Les adouls du Royaume ont investi massivement le parvis du Parlement ce lundi 20 avril, marquant une nouvelle étape dans l’escalade de la tension qui secoue le secteur du notariat traditionnel. À l’appel de l’Instance nationale des adouls, des centaines de professionnels venus de toutes les cours d’appel du pays ont manifesté pour exiger le retrait immédiat du projet de loi 16.22 de l’institution législative. Les manifestants réclament un retour à la table des négociations, prévenant que la contestation ne s’arrêtera qu’une fois leurs revendications satisfaites.
Cette démonstration de force intervient à un moment charnière, alors que la Commission de la justice de la Chambre des conseillers s’apprête à valider un texte jugé liberticide par la profession. Au cœur des griefs figurent l’absence de mécanismes de travail modernes et, surtout, l’impossibilité d’accéder au système de dépôt auprès de la Caisse de Dépôt et de Gestion (CDG), une réforme pourtant jugée vitale pour garantir la sécurité des transactions et la compétitivité du métier. Pour les professionnels présents, le texte actuel ne répond en rien aux mutations de la société marocaine et affaiblit leur rôle au sein de l’échiquier judiciaire.
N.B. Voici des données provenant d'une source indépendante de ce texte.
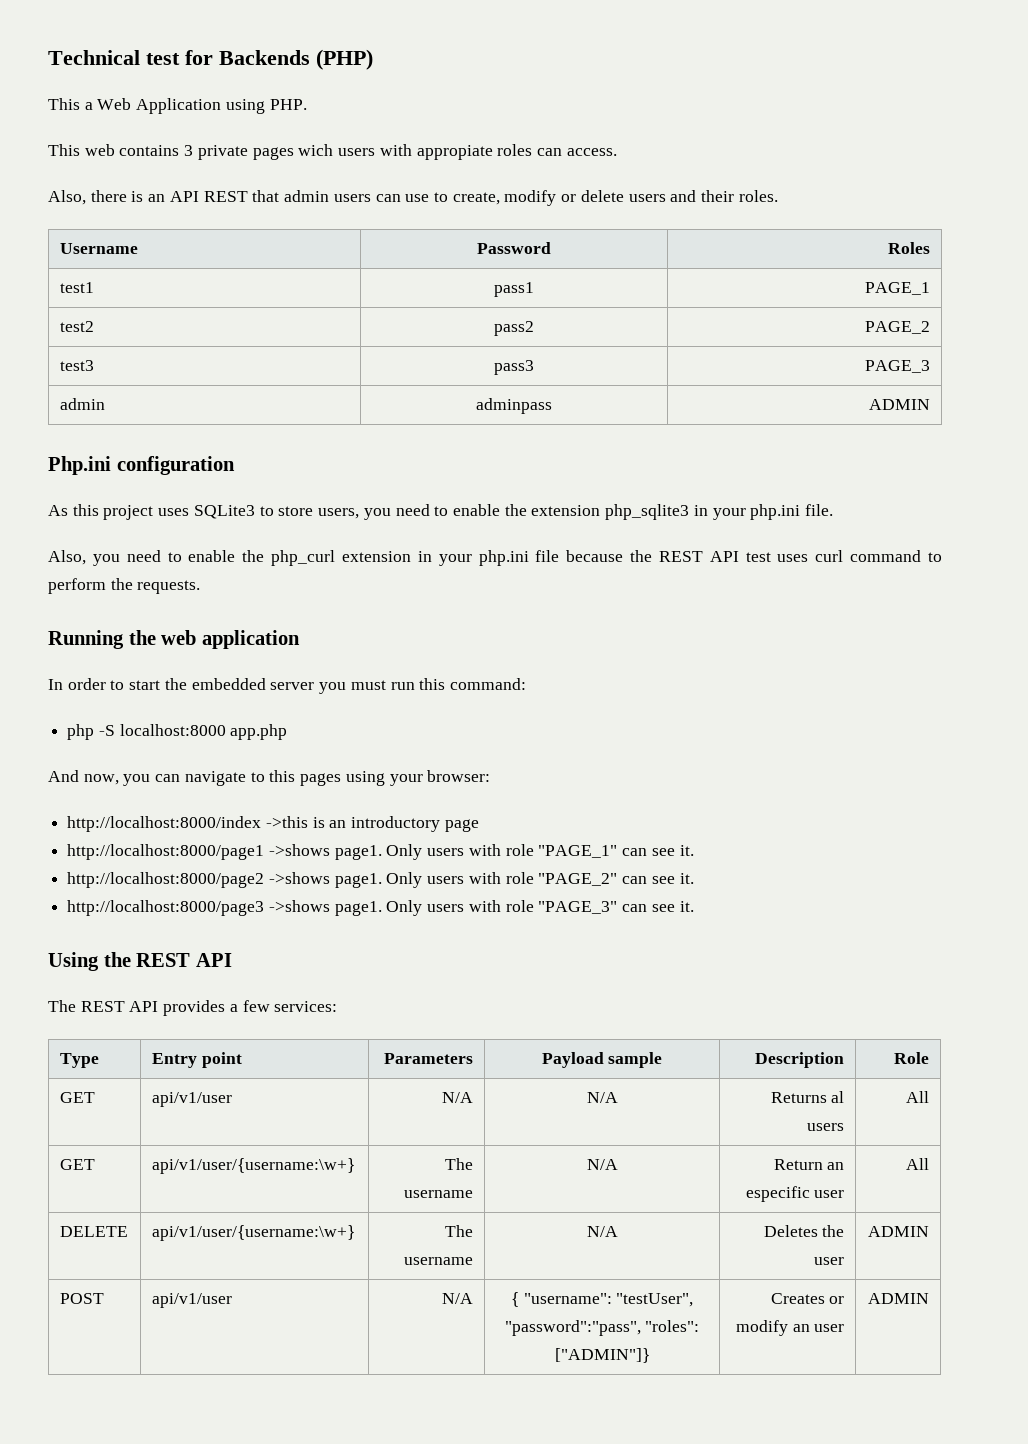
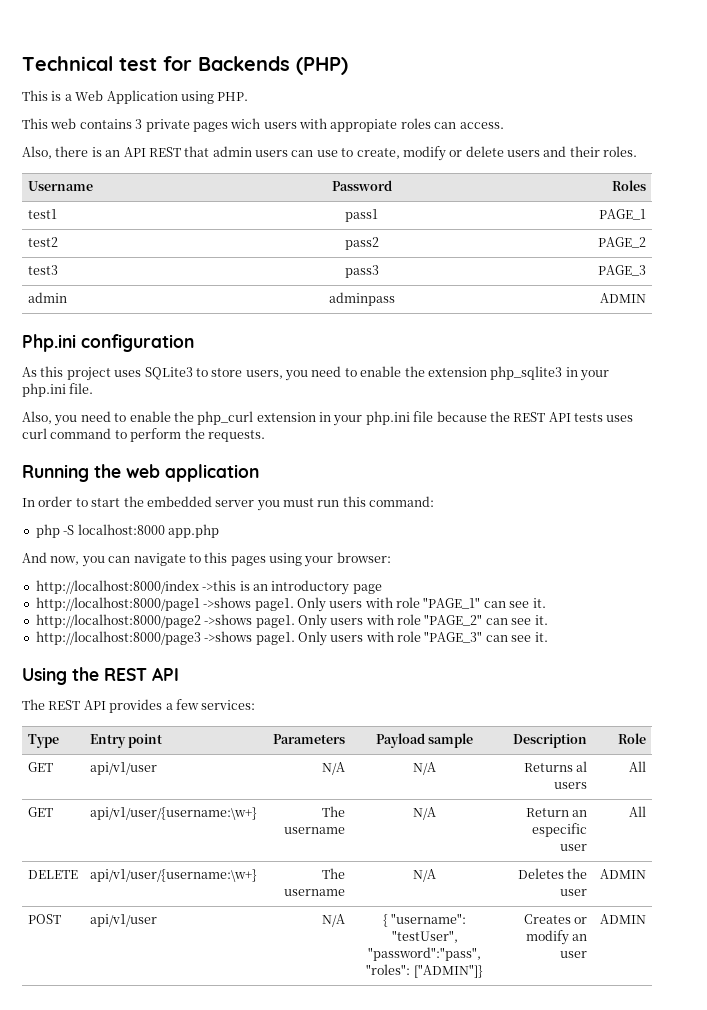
(80, 104) none -> [51,91,62,101] is
[745,552,771,562] test -> [574,413,603,422] tests

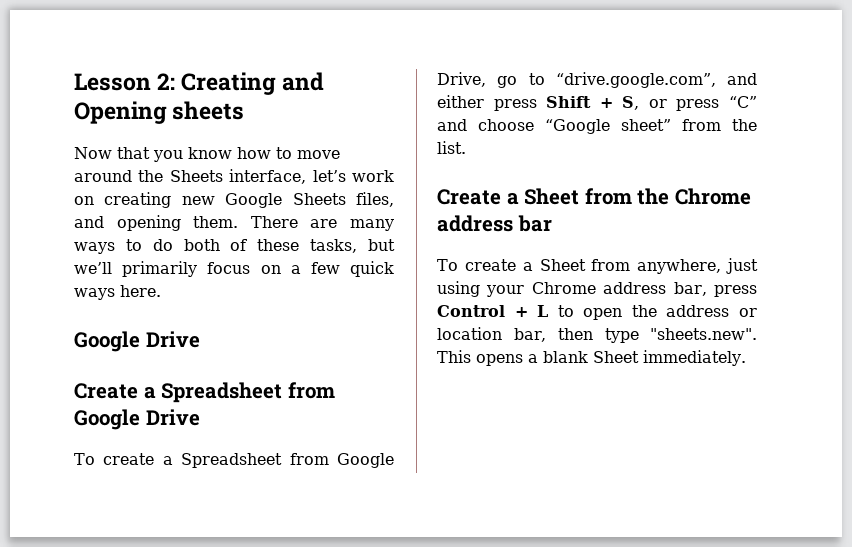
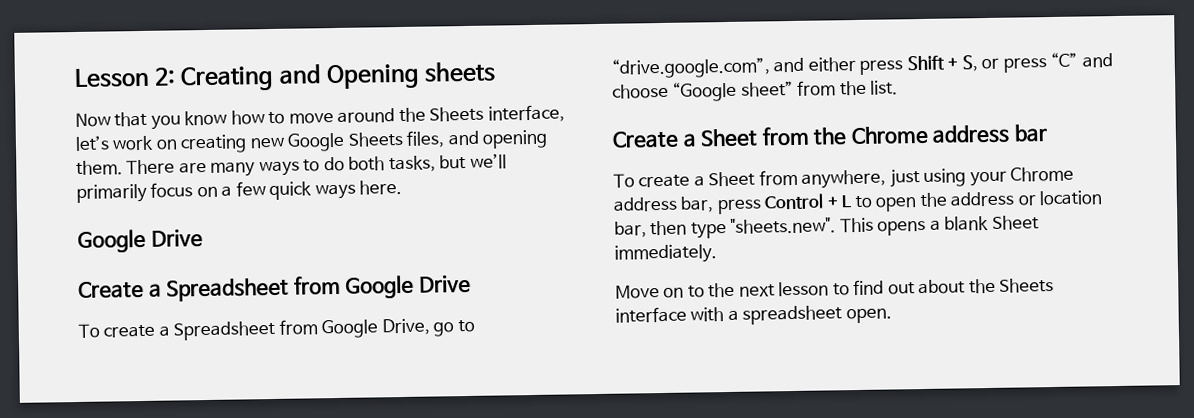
[230,239,300,251] of these -> (386, 163) none
(746, 358) none -> [615,277,1055,299] [615,305,892,325] // Move on to the next lesson to find out about the Sheets interface with a spreadsheet open.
La colère des adouls se cristallise également sur la dimension jugée « répressive » du projet de loi. Selon Fatima Essalhi, membre de la commission de communication du Conseil régional de Rabat, le texte contient une trentaine d’articles dédiés exclusivement aux sanctions et au contrôle, transformant un cadre censé être organisationnel en un véritable arsenal pénal. Elle déplore que cette réforme, qui devait initialement moderniser la profession et consolider la place des femmes adouls, se transforme en une menace pour la pérennité même de leur activité. Entre exigence de dignité et besoin de garanties statutaires, les adouls appellent désormais à un arbitrage qui préserve l’indépendance de leur fonction face à ce qu’ils qualifient de dérive législative.